ーとなると、作品はもちろんフォロワー数も評価に? 水村 そうはなりません。フォロワーが多いから良いアーティストではないですし、Tシャツに作品を載せたときにプロダクトとしてベストなわけでもないですから。
ーたしかに。 水村 着て格好良くないと意味がないですからね、Tシャツは。あと、海外はアートを服に落とし込む文化があまり浸透していないんです。
ーとなると、口説くのも大変そうですね。 水村 まさに。そこが個人的には難しいと思っているところです。
ーちなみに、今の注目は? 水村 佐藤康気さんというNY在住のフォトグラファーです。NY出張のときに出会って、飲みに行って仲良くなりました(笑)。8月にはイベントも実施しますよ。
ーフォトTですね。気になってたところです。 水村 今再び注目ですね。昔みたいに一枚ドーンではなく、デザインの種類が増えているのも特徴かもしれません。佐藤さんのTシャツにはバックプリントも入っています。
・フォトTのオススメクリエイター 佐藤康気●NY在住の気鋭フォトグラファー。ストリートのリアルな風景を切り撮り、NYのみならず日本でも個展を開催。8月末には作品集をリリース予定で、ビームスT 原宿ではイベントを実施する。 |
ーなるほど。アートTの注目株は誰でしょう? 水村 山瀬まゆみさんですね。ヨーロッパ出張の際に行った合同展示会にディスプレイされていた旗のグラフィックがすごく気になったんです。誰だろうと思って調べたら山瀬さんでした。ビームス ボーイのバイヤーとも知り合いで、勝手に運命感じてます(笑)。
ーTシャツにするにあたって、作品はどう決めたんですか? 水村 これは描き下ろしです。

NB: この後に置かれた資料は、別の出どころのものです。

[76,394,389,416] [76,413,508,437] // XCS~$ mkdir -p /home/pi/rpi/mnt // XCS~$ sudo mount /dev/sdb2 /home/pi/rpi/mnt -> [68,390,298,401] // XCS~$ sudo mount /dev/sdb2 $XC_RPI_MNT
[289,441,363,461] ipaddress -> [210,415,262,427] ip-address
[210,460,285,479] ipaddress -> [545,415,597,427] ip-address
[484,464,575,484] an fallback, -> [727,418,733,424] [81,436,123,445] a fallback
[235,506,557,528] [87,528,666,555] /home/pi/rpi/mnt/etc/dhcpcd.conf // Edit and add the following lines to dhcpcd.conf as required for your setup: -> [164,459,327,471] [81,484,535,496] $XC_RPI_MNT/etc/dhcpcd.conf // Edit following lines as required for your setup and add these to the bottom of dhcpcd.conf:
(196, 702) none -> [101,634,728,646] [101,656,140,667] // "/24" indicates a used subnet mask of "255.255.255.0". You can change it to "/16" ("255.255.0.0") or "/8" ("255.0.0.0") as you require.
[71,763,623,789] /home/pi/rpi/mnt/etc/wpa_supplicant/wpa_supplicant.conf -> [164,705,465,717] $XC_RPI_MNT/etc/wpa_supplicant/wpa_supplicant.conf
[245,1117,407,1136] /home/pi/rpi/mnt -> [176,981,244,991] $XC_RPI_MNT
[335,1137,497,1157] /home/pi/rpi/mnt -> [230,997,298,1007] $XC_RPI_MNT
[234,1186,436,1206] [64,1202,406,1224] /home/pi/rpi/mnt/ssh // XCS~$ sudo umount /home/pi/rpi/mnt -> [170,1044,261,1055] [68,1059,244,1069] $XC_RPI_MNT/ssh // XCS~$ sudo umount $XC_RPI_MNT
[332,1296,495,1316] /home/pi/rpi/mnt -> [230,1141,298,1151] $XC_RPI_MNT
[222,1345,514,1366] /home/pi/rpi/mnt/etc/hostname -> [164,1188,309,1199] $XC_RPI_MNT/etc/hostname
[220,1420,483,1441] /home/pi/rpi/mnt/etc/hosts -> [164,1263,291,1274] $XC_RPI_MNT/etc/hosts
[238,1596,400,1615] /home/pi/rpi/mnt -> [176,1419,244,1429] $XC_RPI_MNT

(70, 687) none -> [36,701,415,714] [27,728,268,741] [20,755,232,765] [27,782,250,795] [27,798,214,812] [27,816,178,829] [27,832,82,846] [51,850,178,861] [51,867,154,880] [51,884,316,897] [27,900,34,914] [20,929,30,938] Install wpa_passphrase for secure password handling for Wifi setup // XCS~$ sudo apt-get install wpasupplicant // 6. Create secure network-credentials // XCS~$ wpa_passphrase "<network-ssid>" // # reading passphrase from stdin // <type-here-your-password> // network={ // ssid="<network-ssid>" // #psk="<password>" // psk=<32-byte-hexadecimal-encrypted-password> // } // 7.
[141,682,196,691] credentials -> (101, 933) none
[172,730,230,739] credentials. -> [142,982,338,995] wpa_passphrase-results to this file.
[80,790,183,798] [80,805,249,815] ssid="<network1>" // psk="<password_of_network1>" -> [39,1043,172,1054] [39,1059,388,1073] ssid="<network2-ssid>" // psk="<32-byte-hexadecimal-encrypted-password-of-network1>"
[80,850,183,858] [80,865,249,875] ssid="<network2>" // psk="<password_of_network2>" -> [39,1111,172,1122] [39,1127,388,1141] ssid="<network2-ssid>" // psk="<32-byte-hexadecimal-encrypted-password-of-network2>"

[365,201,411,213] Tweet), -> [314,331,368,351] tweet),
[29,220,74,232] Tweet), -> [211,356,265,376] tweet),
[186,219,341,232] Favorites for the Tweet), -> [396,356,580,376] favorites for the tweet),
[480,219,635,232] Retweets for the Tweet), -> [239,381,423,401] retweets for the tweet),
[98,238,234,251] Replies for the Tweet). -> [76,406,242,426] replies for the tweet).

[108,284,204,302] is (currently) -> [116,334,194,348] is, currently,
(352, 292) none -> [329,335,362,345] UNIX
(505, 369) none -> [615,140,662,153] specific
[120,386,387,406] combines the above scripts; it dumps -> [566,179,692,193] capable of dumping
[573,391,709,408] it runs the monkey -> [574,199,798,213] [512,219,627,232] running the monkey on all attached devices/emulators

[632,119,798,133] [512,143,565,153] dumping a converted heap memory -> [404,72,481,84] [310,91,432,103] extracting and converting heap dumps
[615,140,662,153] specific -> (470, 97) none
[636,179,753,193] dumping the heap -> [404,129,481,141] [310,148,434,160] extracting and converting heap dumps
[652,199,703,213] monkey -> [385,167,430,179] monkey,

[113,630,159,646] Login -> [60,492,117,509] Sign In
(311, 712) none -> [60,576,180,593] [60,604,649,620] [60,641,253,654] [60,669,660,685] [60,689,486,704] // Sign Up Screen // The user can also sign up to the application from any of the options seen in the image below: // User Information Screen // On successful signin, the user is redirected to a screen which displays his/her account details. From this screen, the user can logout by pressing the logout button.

何かテーマを伝えた方がいいですか?と聞いたら「どちらでも。自由にやらせてもらえるなら、やっちゃいます」ということだったので、自由に表現してもらいました。
ー贅沢ですね。 水村 ホントですよね。第一線で活躍するアーティストに、Tシャツのためだけに描いてもらうんですから。
・アートTのオススメクリエイター 山瀬まゆみ●東京生まれ、アメリカ育ちのアーティスト。現在は拠点を東京に移し活動する。パルコのシブカル祭りや、コム・デ・ギャルソンのウインドー制作にも携わる。抽象的な作風が特徴。 |
ーそれでは最後に、グラフィック部門の発表を! 水村 (un)というNY在住のアーティストたちが手掛けた作品です。元々は出版物を不定期にリリースしてきましたが、アパレルは今回が初。これは、(un)のロゴを僕らのために特別にアレンジしてTシャツに落とし込んでいます。
ー着るとどんな感じですか? 水村 こんな感じです(笑)。胸ポケみたいに見えるデザインで、シンプルにTシャツを楽しみたい大人向けです。
ーこちらはもうお馴染みとなったフジロック関連のTシャツ。今年は誰がグラフィックを? 水村 これはMA1LL(マイル)さんという女性アーティストにお願いしました。ロックバンド、オカモトズ(OKAMOTO'S)のCDジャケットも手掛けている人ですね。
ーこれも? 水村 これはユーン・ヒョプさんというアーティストです。韓国人なんですが、どこかオリエンタルですっごくいいんです。音楽にインスパイアを受けてクリエイションしているって言ってました。
・デザインTのオススメクリエイター (un)●NYとLAを拠点に多方面に活躍するクリエイティブ集団。国内ではビームスTだけで展開。 MA1LL●ヒップホップユニット、SIMI LAB(シミラボ)のメンバー。チープ感あるキッチュな作風が男女問わず人気。 ユーン・ヒョプ●韓国・ソウル生まれ。アートを追求すべく単身NYへ渡ったアーティストでありスケーター。音楽からインスピレーションを受け、それを作品に落とし込む。 |
ーデザイン部門は3人選出ですか。 水村 レコードが趣味だったBボーイな学生時代がある僕は、この手のが何より気になるのかもしれません。って言っても、正直、どの部門も選びきれないんですけどね(笑)。
こうして出揃った今夏の注目グラフィックTシャツ。どれも若手アーティストによるもので、ネームバリューだけが価値になっていないのが興味深い。グラフィックTシャツ復権の今、どんなのを選ぶかの参考に、ぜひ。